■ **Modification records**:
......

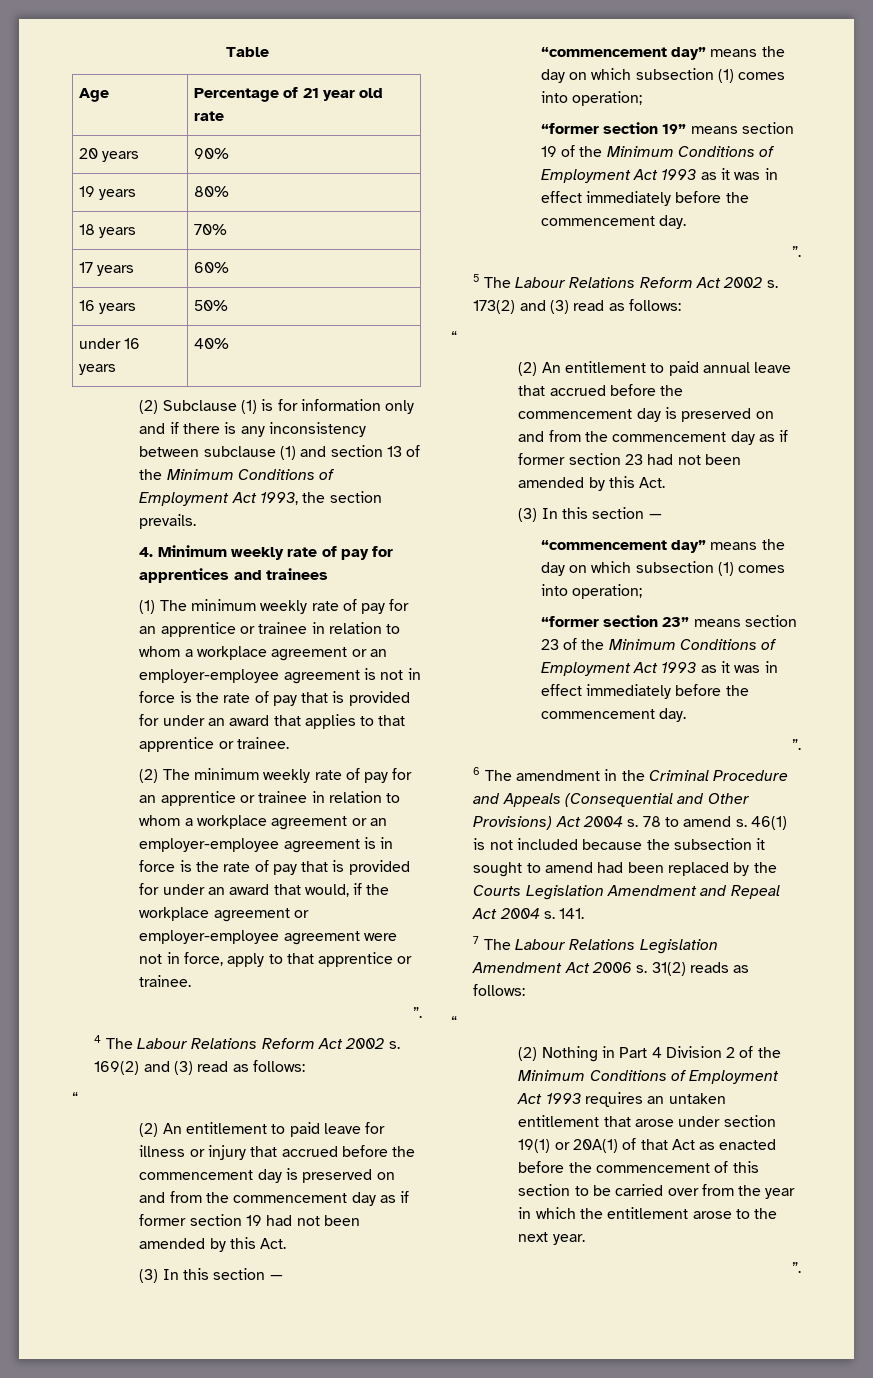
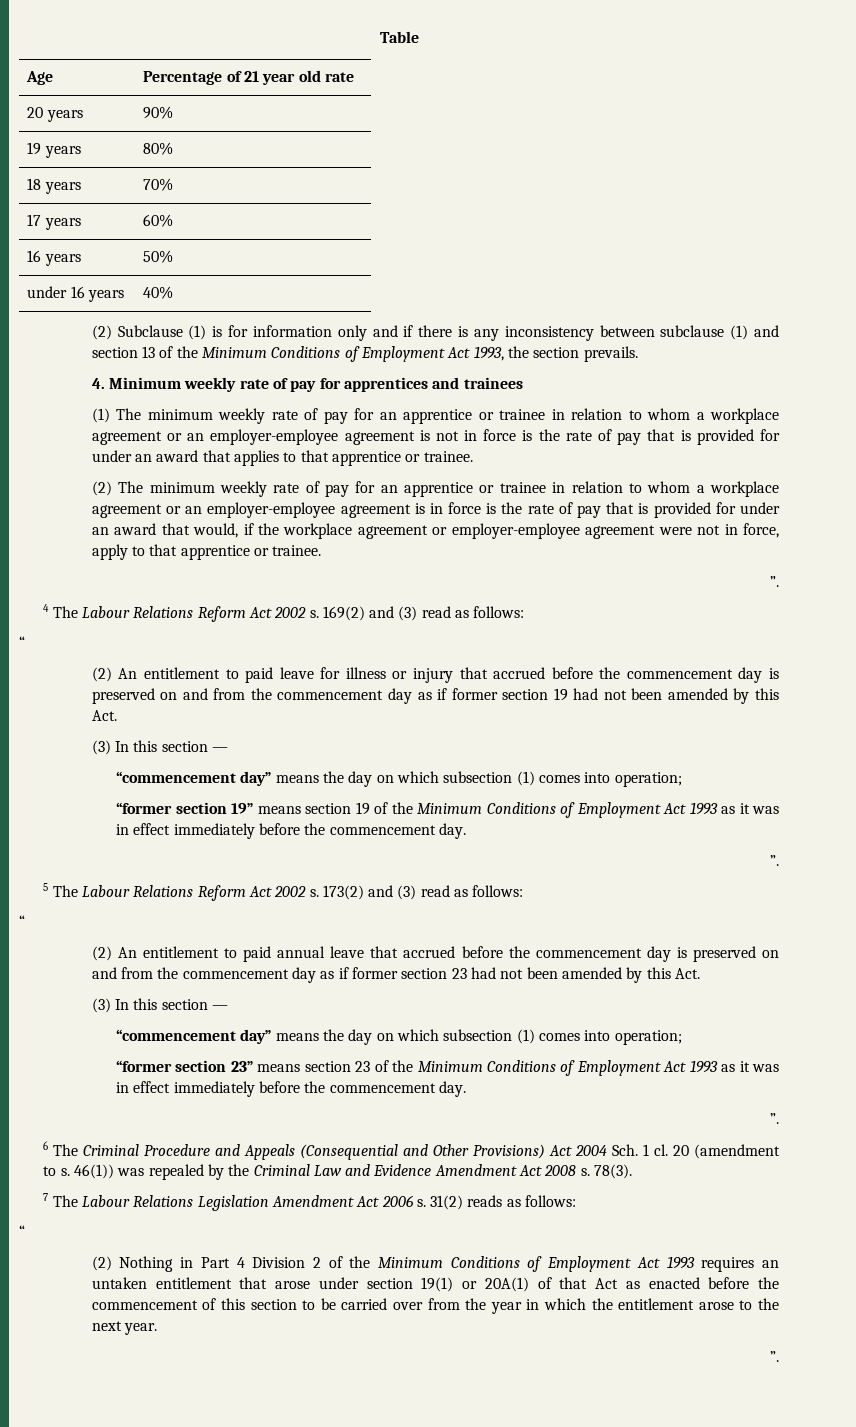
- 6 The amendment in the Criminal Procedure and Appeals (Consequential and Other Provisions) Act 2004 s. 78 to amend s. 46(1) is not included because the subsection it sought to amend had been replaced by the Courts Legislation Amendment and Repeal Act 2004 s. 141.
+ 6 The Criminal Procedure and Appeals (Consequential and Other Provisions) Act 2004 Sch. 1 cl. 20 (amendment to s. 46(1)) was repealed by the Criminal Law and Evidence Amendment Act 2008 s. 78(3).

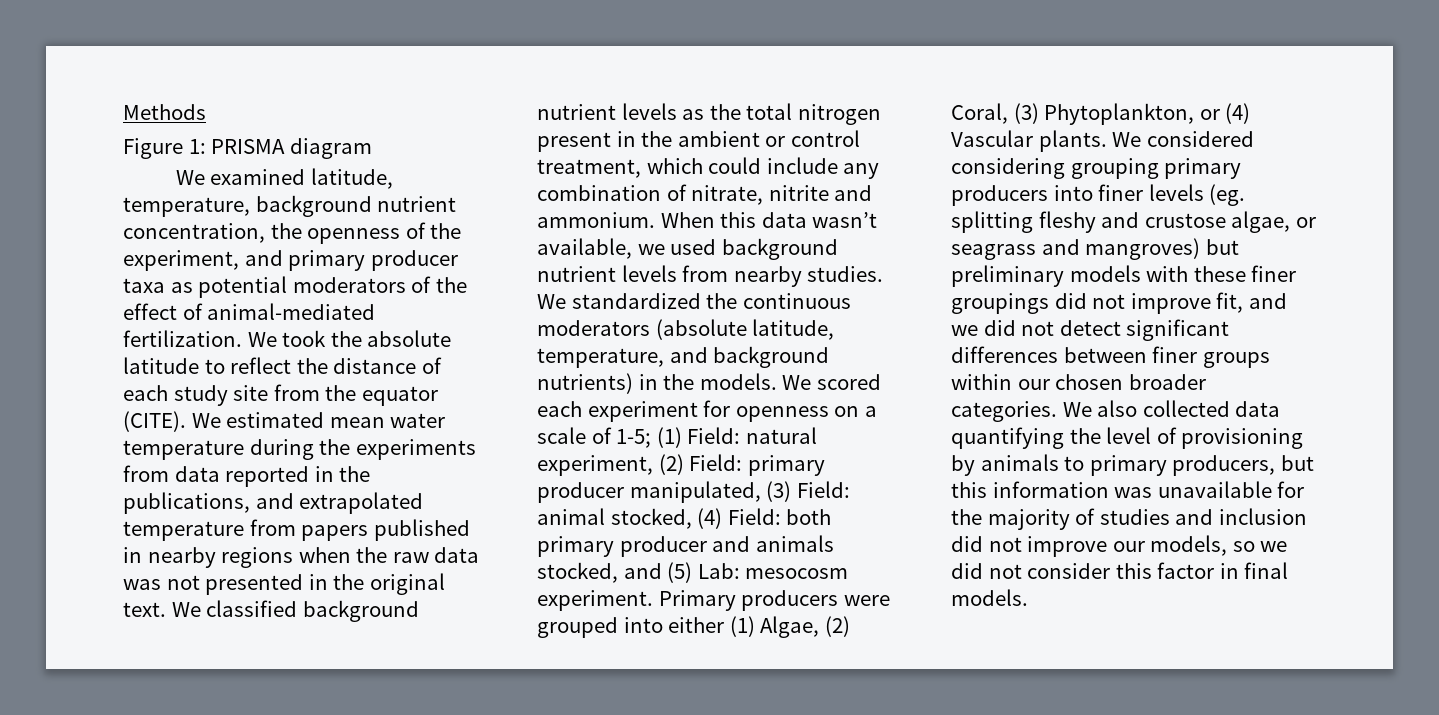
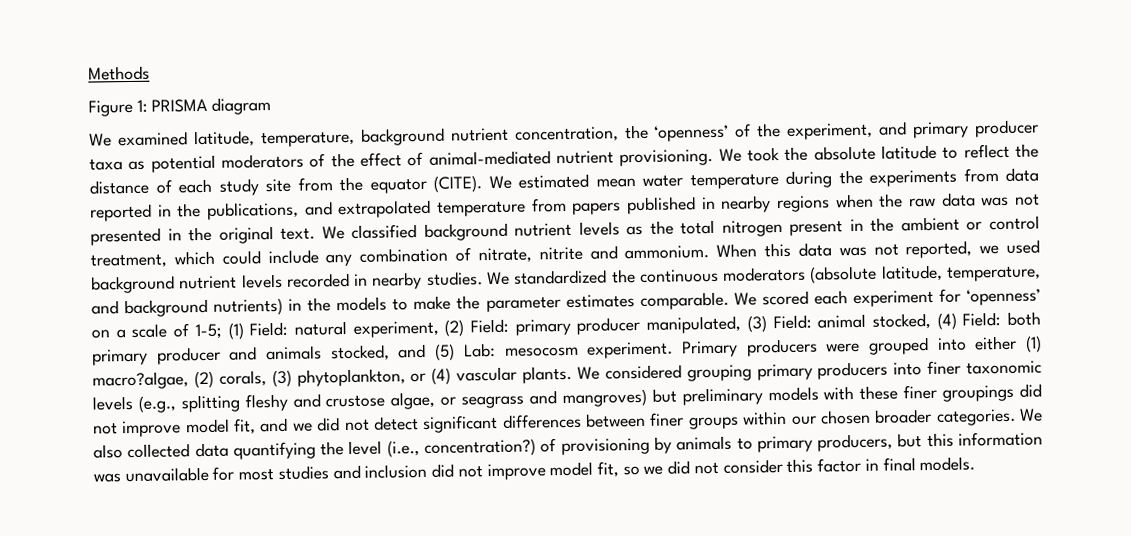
- We examined latitude, temperature, background nutrient concentration, the openness of the experiment, and primary producer taxa as potential moderators of the effect of animal-mediated fertilization.
+ We examined latitude, temperature, background nutrient concentration, the ‘openness’ of the experiment, and primary producer taxa as potential moderators of the effect of animal-mediated nutrient provisioning.
- When this data wasn’t available, we used background nutrient levels from nearby studies.
+ When this data was not reported, we used background nutrient levels recorded in nearby studies.
- We standardized the continuous moderators (absolute latitude, temperature, and background nutrients) in the models.
+ We standardized the continuous moderators (absolute latitude, temperature, and background nutrients) in the models to make the parameter estimates comparable.
- We scored each experiment for openness on a scale of 1-5; (1) Field: natural experiment, (2) Field: primary producer manipulated, (3) Field: animal stocked, (4) Field: both primary producer and animals stocked, and (5) Lab: mesocosm experiment.
+ We scored each experiment for ‘openness’ on a scale of 1-5; (1) Field: natural experiment, (2) Field: primary producer manipulated, (3) Field: animal stocked, (4) Field: both primary producer and animals stocked, and (5) Lab: mesocosm experiment.
- Primary producers were grouped into either (1) Algae, (2) Coral, (3) Phytoplankton, or (4) Vascular plants.
+ Primary producers were grouped into either (1) macro?algae, (2) corals, (3) phytoplankton, or (4) vascular plants.
- We considered considering grouping primary producers into finer levels (eg. splitting fleshy and crustose algae, or seagrass and mangroves) but preliminary models with these finer groupings did not improve fit, and we did not detect significant differences between finer groups within our chosen broader categories.
+ We considered grouping primary producers into finer taxonomic levels (e.g., splitting fleshy and crustose algae, or seagrass and mangroves) but preliminary models with these finer groupings did not improve model fit, and we did not detect significant differences between finer groups within our chosen broader categories.
- We also collected data quantifying the level of provisioning by animals to primary producers, but this information was unavailable for the majority of studies and inclusion did not improve our models, so we did not consider this factor in final models.
+ We also collected data quantifying the level (i.e., concentration?) of provisioning by animals to primary producers, but this information was unavailable for most studies and inclusion did not improve model fit, so we did not consider this factor in final models.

......

Could you restate the entries word for word, skipping any pictures?

- 6 The amendment in the Criminal Procedure and Appeals (Consequential and Other Provisions) Act 2004 s. 78 to amend s. 46(1) is not included because the subsection it sought to amend had been replaced by the Courts Legislation Amendment and Repeal Act 2004 s. 141.
+ 6 The Criminal Procedure and Appeals (Consequential and Other Provisions) Act 2004 Sch. 1 cl. 20 (amendment to s. 46(1)) was repealed by the Criminal Law and Evidence Amendment Act 2008 s. 78(3).

- We examined latitude, temperature, background nutrient concentration, the openness of the experiment, and primary producer taxa as potential moderators of the effect of animal-mediated fertilization.
+ We examined latitude, temperature, background nutrient concentration, the ‘openness’ of the experiment, and primary producer taxa as potential moderators of the effect of animal-mediated nutrient provisioning.
- When this data wasn’t available, we used background nutrient levels from nearby studies.
+ When this data was not reported, we used background nutrient levels recorded in nearby studies.
- We standardized the continuous moderators (absolute latitude, temperature, and background nutrients) in the models.
+ We standardized the continuous moderators (absolute latitude, temperature, and background nutrients) in the models to make the parameter estimates comparable.
- We scored each experiment for openness on a scale of 1-5; (1) Field: natural experiment, (2) Field: primary producer manipulated, (3) Field: animal stocked, (4) Field: both primary producer and animals stocked, and (5) Lab: mesocosm experiment.
+ We scored each experiment for ‘openness’ on a scale of 1-5; (1) Field: natural experiment, (2) Field: primary producer manipulated, (3) Field: animal stocked, (4) Field: both primary producer and animals stocked, and (5) Lab: mesocosm experiment.
- Primary producers were grouped into either (1) Algae, (2) Coral, (3) Phytoplankton, or (4) Vascular plants.
+ Primary producers were grouped into either (1) macro?algae, (2) corals, (3) phytoplankton, or (4) vascular plants.
- We considered considering grouping primary producers into finer levels (eg. splitting fleshy and crustose algae, or seagrass and mangroves) but preliminary models with these finer groupings did not improve fit, and we did not detect significant differences between finer groups within our chosen broader categories.
+ We considered grouping primary producers into finer taxonomic levels (e.g., splitting fleshy and crustose algae, or seagrass and mangroves) but preliminary models with these finer groupings did not improve model fit, and we did not detect significant differences between finer groups within our chosen broader categories.
- We also collected data quantifying the level of provisioning by animals to primary producers, but this information was unavailable for the majority of studies and inclusion did not improve our models, so we did not consider this factor in final models.
+ We also collected data quantifying the level (i.e., concentration?) of provisioning by animals to primary producers, but this information was unavailable for most studies and inclusion did not improve model fit, so we did not consider this factor in final models.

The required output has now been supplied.